“Reverie“- Coming to the West End Gallery
There are certain half-dreaming moods of mind in which we naturally steal away from noise and glare, and seek some quiet haunt where we may indulge our reveries and build our air castles undisturbed.
-Washington Irving, A Colloquy in Westminster Abbey
I am not sure if this new painting, Reverie, is the quiet haunt or the air castle here.
Maybe both.
It certainly has the feel and atmosphere of a daydream to me or maybe a meditative state. It has a sense of calm stillness that is often a goal for me in my work– and in my mind.
I would write more but I am in the final hours of preparation of work for my upcoming show before delivering it to the West End Gallery tomorrow so that the gallery can be hung and ready before next Friday’s opening. As much as I would like nothing more than to spend an hour lost in Reverie, there is still much more for me to do.

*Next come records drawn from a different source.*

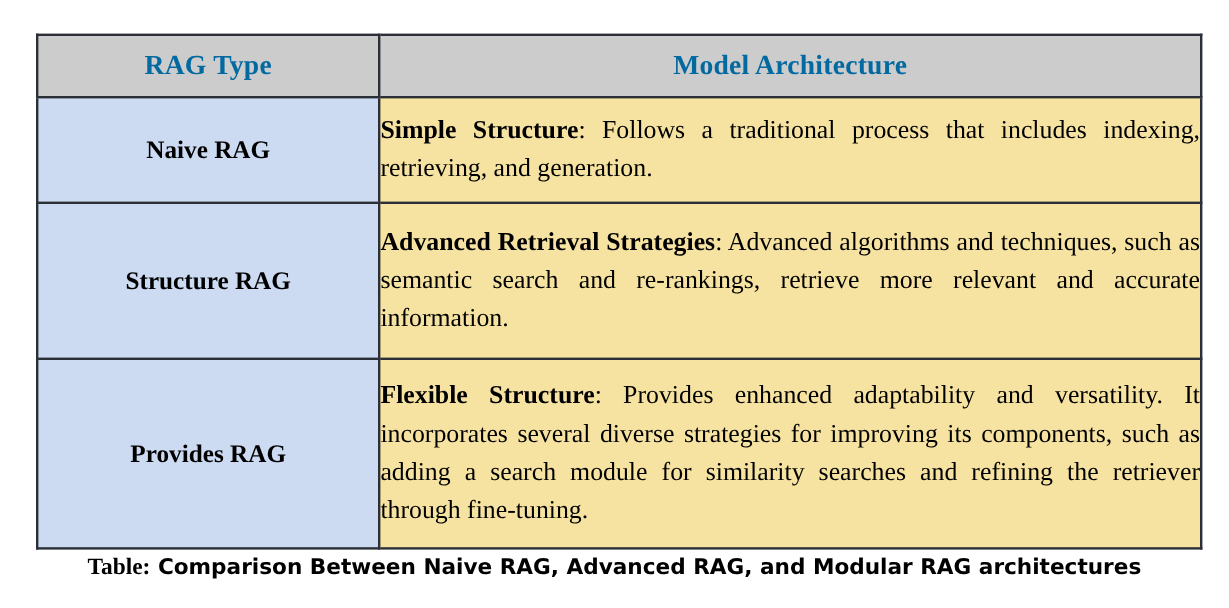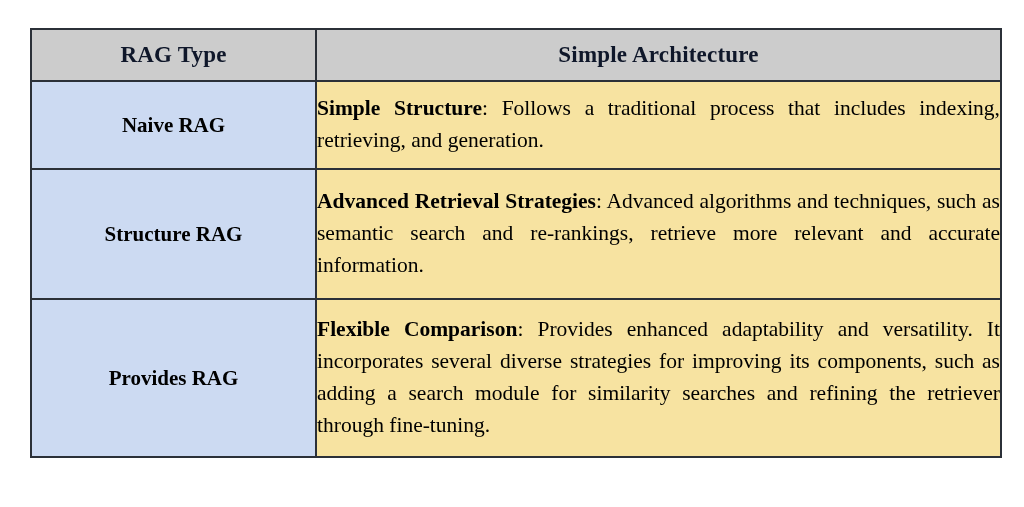"RAG Type" th.head-cell { color: #0f172a -> #0369a1 }
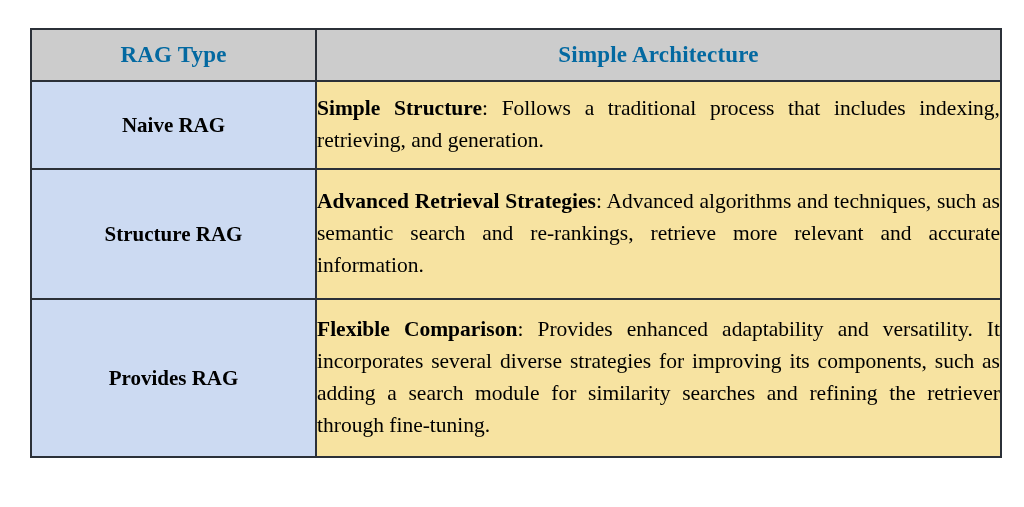"Simple Architecture" th.head-cell { text: Simple -> Model }
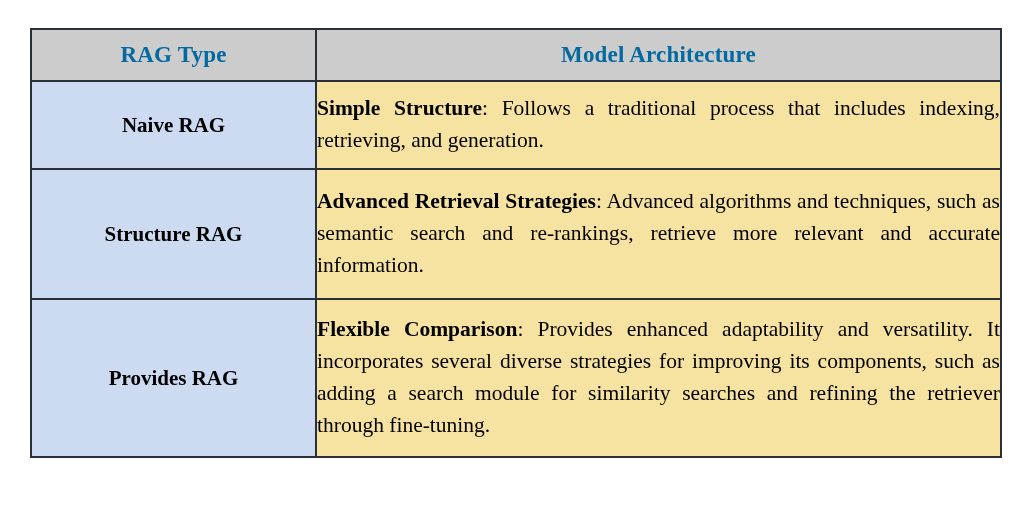"Flexible Comparison" span.lead { text: Comparison -> Structure }
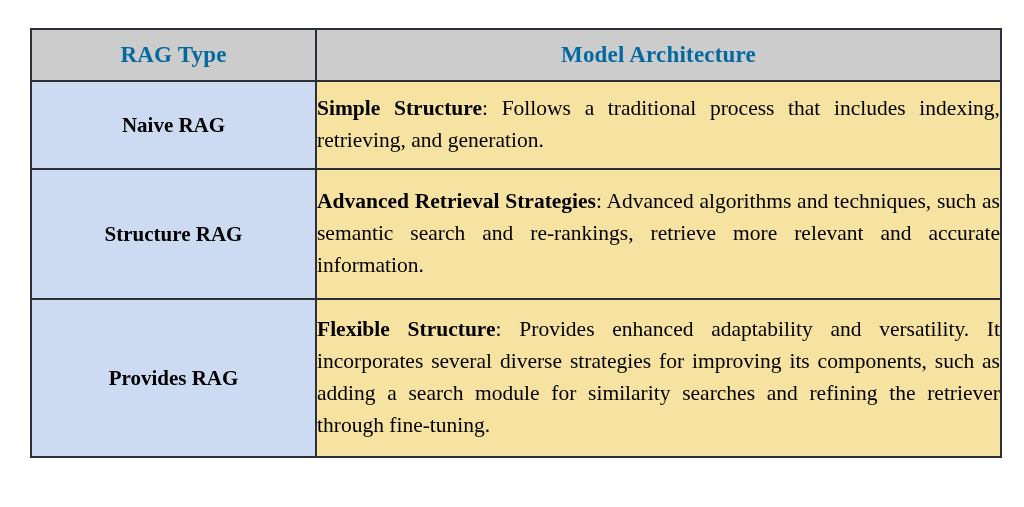"Table: Comparison Between Naive RAG," div.caption { html: none -> <div> <span>Table:</span><span> Comparison Between Naive RAG, Advanced RAG, and Modular RAG architectures</span> </div> }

So, in lieu of writing I will let a piece of music do the talking, one whose title I poached for this painting. The piece of music, Reverie, is from composer Claude Debussy and is performed here by the pianist Lang Lang. For those of you not familiar with Lang Lang, he is a rock star among the classical set.
While a child of three in China, his first exposure to western classical music came in the form of Tom and Jerry cartoon that featured Liszt’s Hungarian Rhapsody. It set his future in motion. Trained at the Curtis Institute of Music in Philadelphia, Lang Lang became one of the most celebrated classical musicians of this generation.
I like his playing here. It definitely sets the scene for a short reverie before I get to work.